▶ **Exercise instructions**:
Could you give back exactly the lines below from the one with "syr.on('f', function (example)" through the one with "- get | name", without a single picture?

Top of Entries shown

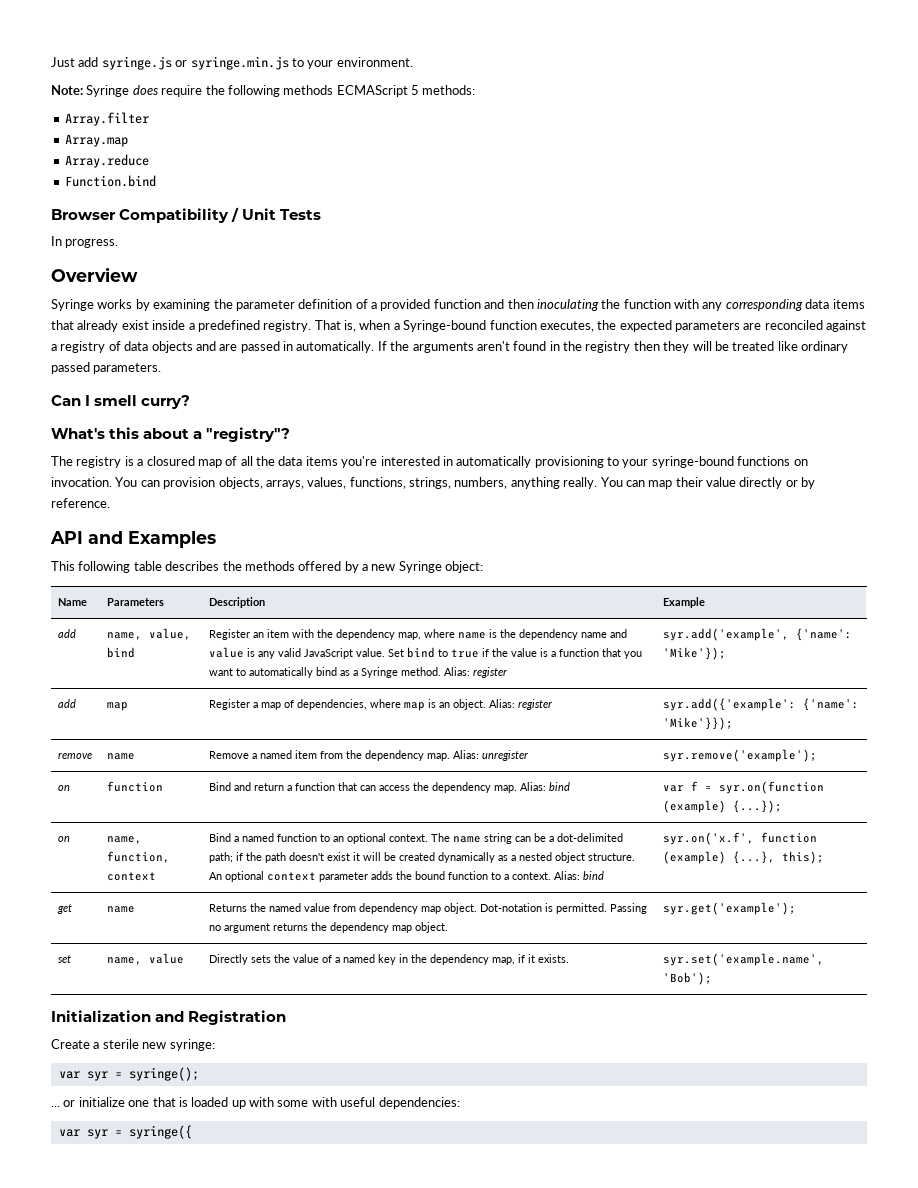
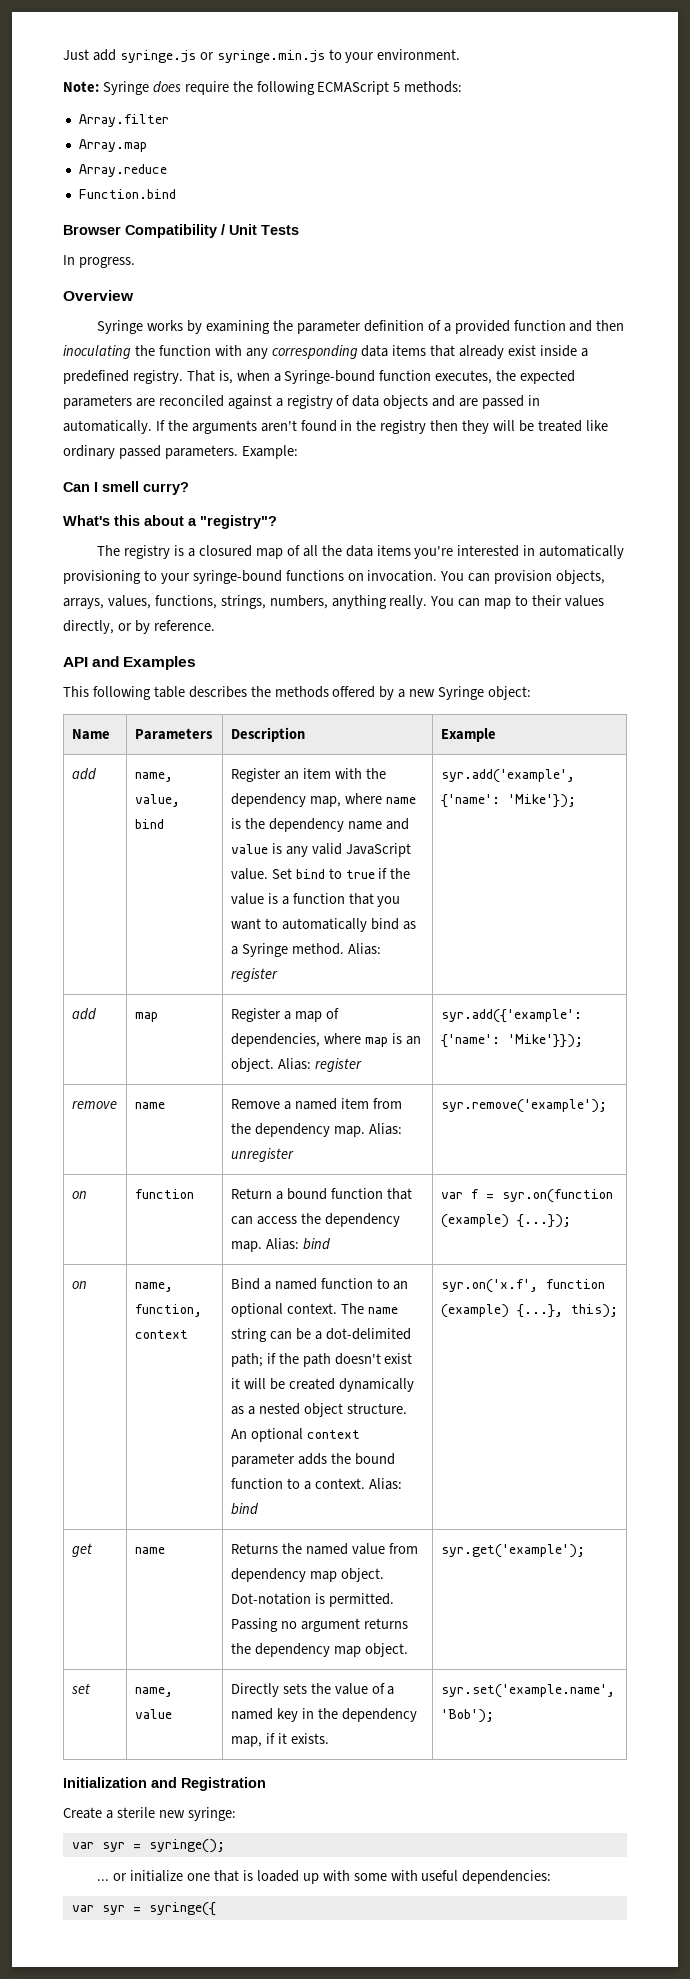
- Note: Syringe does require the following methods ECMAScript 5 methods:
+ Note: Syringe does require the following ECMAScript 5 methods:
+ Example:
- You can map their value directly or by reference.
+ You can map to their values directly, or by reference.
- on | function | Bind and return a function that can access the dependency map. Alias: bind | var f = syr.on(function (example) {...});
+ on | function | Return a bound function that can access the dependency map. Alias: bind | var f = syr.on(function (example) {...});

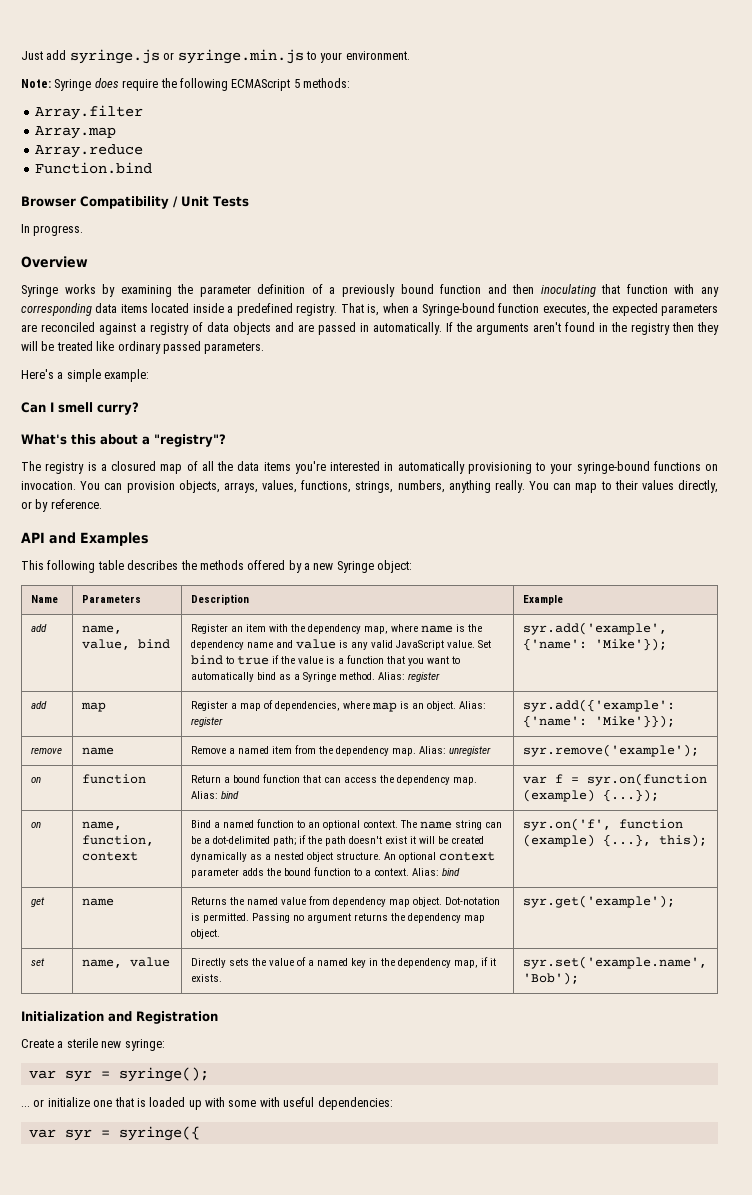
- Syringe works by examining the parameter definition of a provided function and then inoculating the function with any corresponding data items that already exist inside a predefined registry.
+ Syringe works by examining the parameter definition of a previously bound function and then inoculating that function with any corresponding data items located inside a predefined registry.
- If the arguments aren't found in the registry then they will be treated like ordinary passed parameters. Example:
+ If the arguments aren't found in the registry then they will be treated like ordinary passed parameters.
+ Here's a simple example:
- syr.on('x.f', function (example) {...}, this);
+ syr.on('f', function (example) {...}, this);

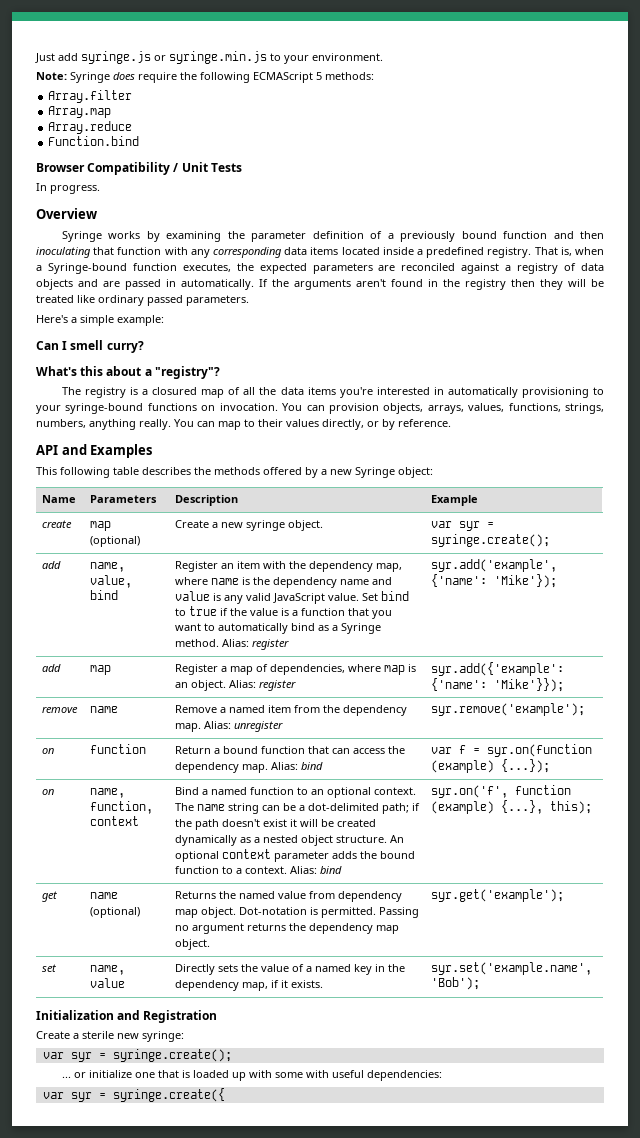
+ create | map (optional) | Create a new syringe object. | var syr = syringe.create();
- get | name | Returns the named value from dependency map object. Dot-notation is permitted. Passing no argument returns the dependency map object. | syr.get('example');
+ get | name (optional) | Returns the named value from dependency map object. Dot-notation is permitted. Passing no argument returns the dependency map object. | syr.get('example');
  Create a sterile new syringe:
- var syr = syringe();
+ var syr = syringe.create();
- var syr = syringe({
+ var syr = syringe.create({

Bottom of Entries shown

▶ **Result of this exercise**:
+ syr.on('f', function (example) {...}, this);

+ create | map (optional) | Create a new syringe object. | var syr = syringe.create();
- get | name | Returns the named value from dependency map object. Dot-notation is permitted. Passing no argument returns the dependency map object. | syr.get('example');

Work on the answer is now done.